Task item:
Identify, in the records below, every line where the string "main" appears, and copy each such line.

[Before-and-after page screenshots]

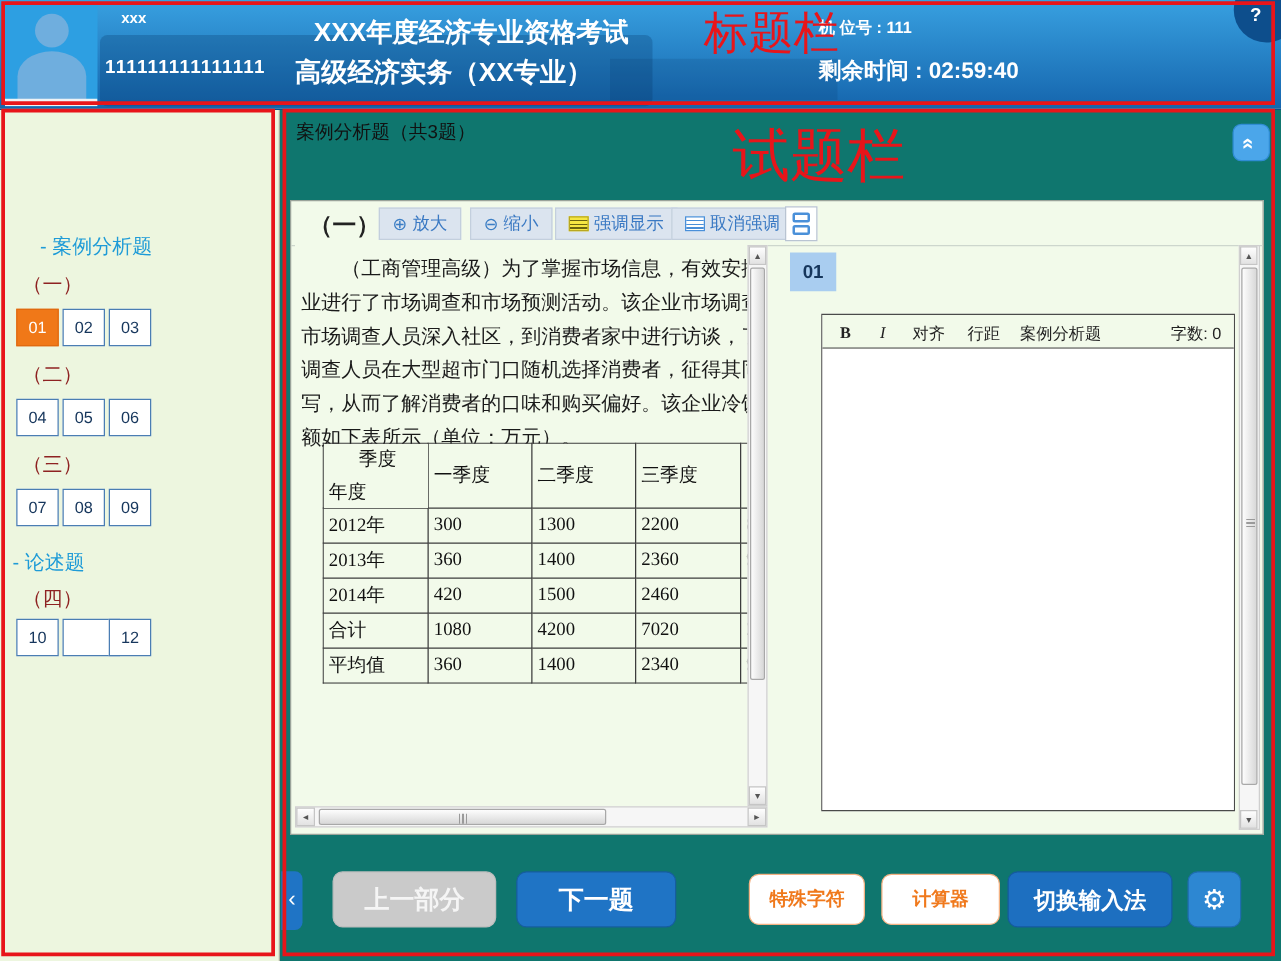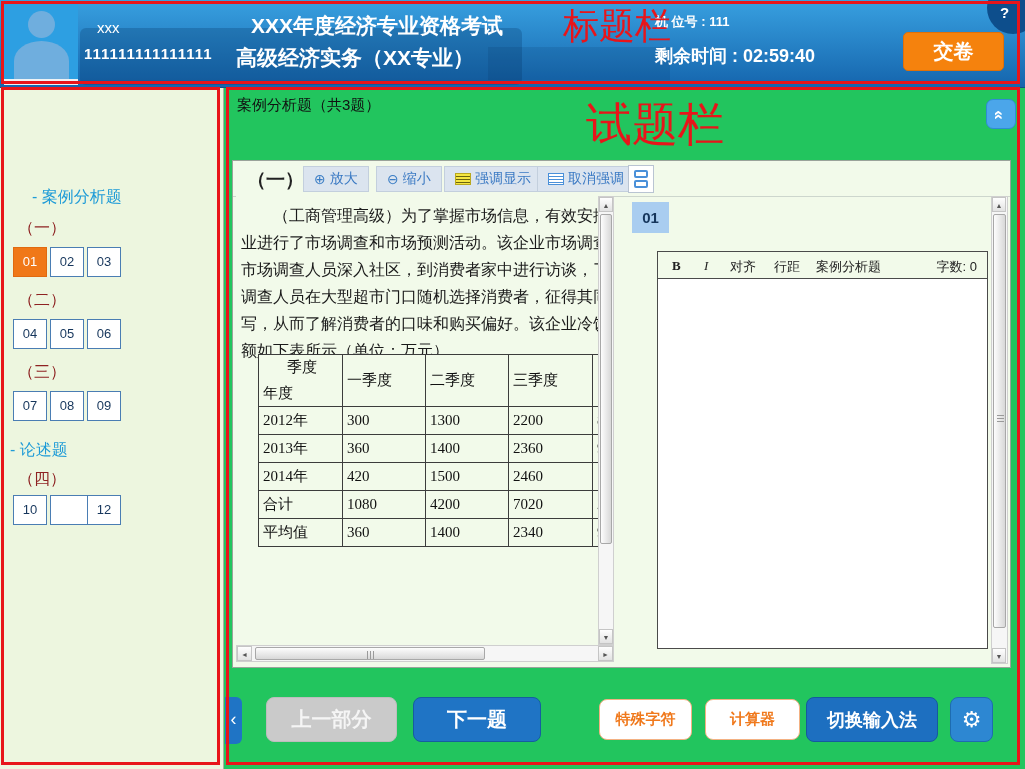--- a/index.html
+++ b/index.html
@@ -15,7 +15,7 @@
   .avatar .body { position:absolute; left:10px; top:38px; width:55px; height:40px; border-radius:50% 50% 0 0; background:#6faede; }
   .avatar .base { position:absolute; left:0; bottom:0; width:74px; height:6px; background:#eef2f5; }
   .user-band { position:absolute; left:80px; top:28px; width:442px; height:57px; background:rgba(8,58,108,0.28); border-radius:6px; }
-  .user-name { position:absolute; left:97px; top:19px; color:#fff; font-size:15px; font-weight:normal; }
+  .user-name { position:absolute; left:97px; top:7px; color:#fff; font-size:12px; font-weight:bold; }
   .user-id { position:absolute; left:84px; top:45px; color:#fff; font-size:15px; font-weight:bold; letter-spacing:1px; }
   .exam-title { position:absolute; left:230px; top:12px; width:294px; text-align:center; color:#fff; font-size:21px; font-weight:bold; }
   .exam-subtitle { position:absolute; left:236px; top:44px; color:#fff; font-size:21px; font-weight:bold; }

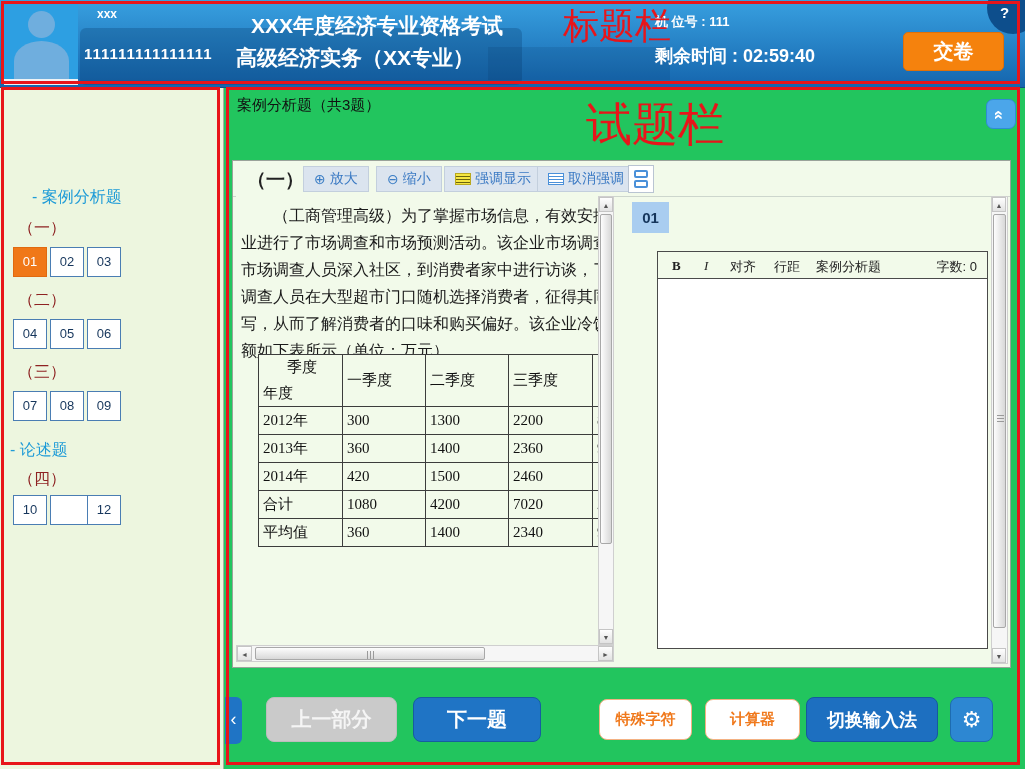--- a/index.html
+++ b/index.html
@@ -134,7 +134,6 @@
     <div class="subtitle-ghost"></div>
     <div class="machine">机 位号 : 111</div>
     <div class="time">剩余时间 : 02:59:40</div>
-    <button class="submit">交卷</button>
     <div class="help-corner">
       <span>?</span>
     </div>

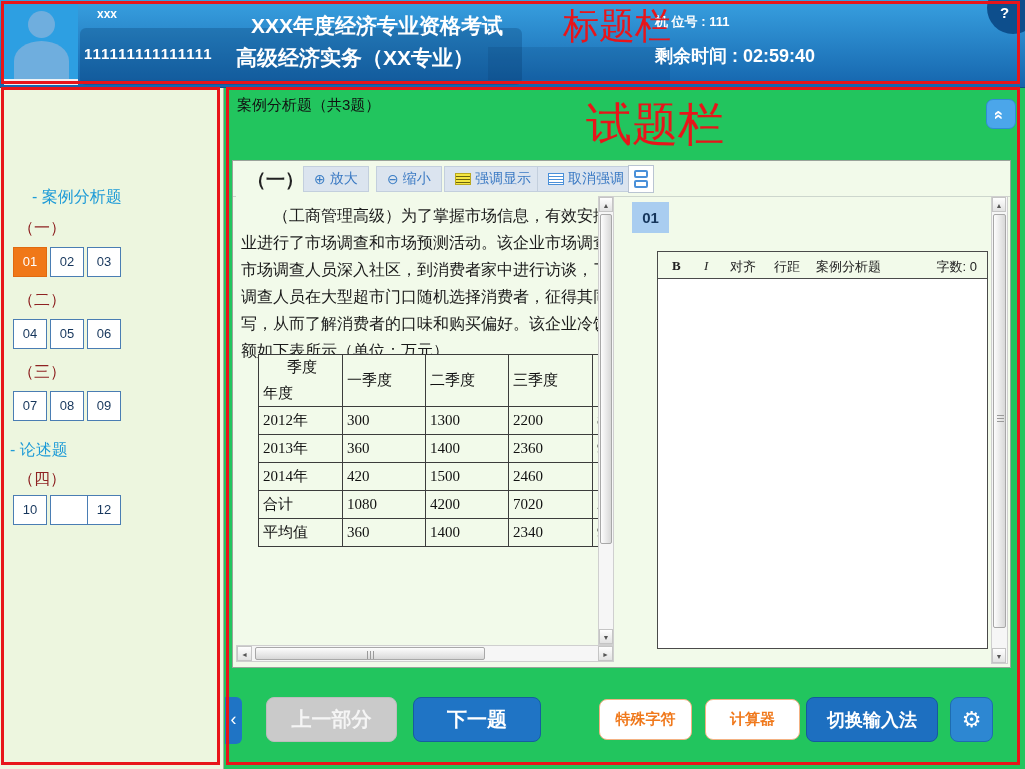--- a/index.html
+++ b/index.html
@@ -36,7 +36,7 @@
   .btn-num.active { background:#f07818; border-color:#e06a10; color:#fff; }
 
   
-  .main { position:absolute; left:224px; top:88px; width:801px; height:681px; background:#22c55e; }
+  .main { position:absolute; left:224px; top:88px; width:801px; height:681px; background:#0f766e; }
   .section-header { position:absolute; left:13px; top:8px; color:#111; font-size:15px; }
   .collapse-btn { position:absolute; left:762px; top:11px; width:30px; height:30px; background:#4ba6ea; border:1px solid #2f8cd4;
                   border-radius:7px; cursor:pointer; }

Task solution:
-  .main { position:absolute; left:224px; top:88px; width:801px; height:681px; background:#22c55e; }
+  .main { position:absolute; left:224px; top:88px; width:801px; height:681px; background:#0f766e; }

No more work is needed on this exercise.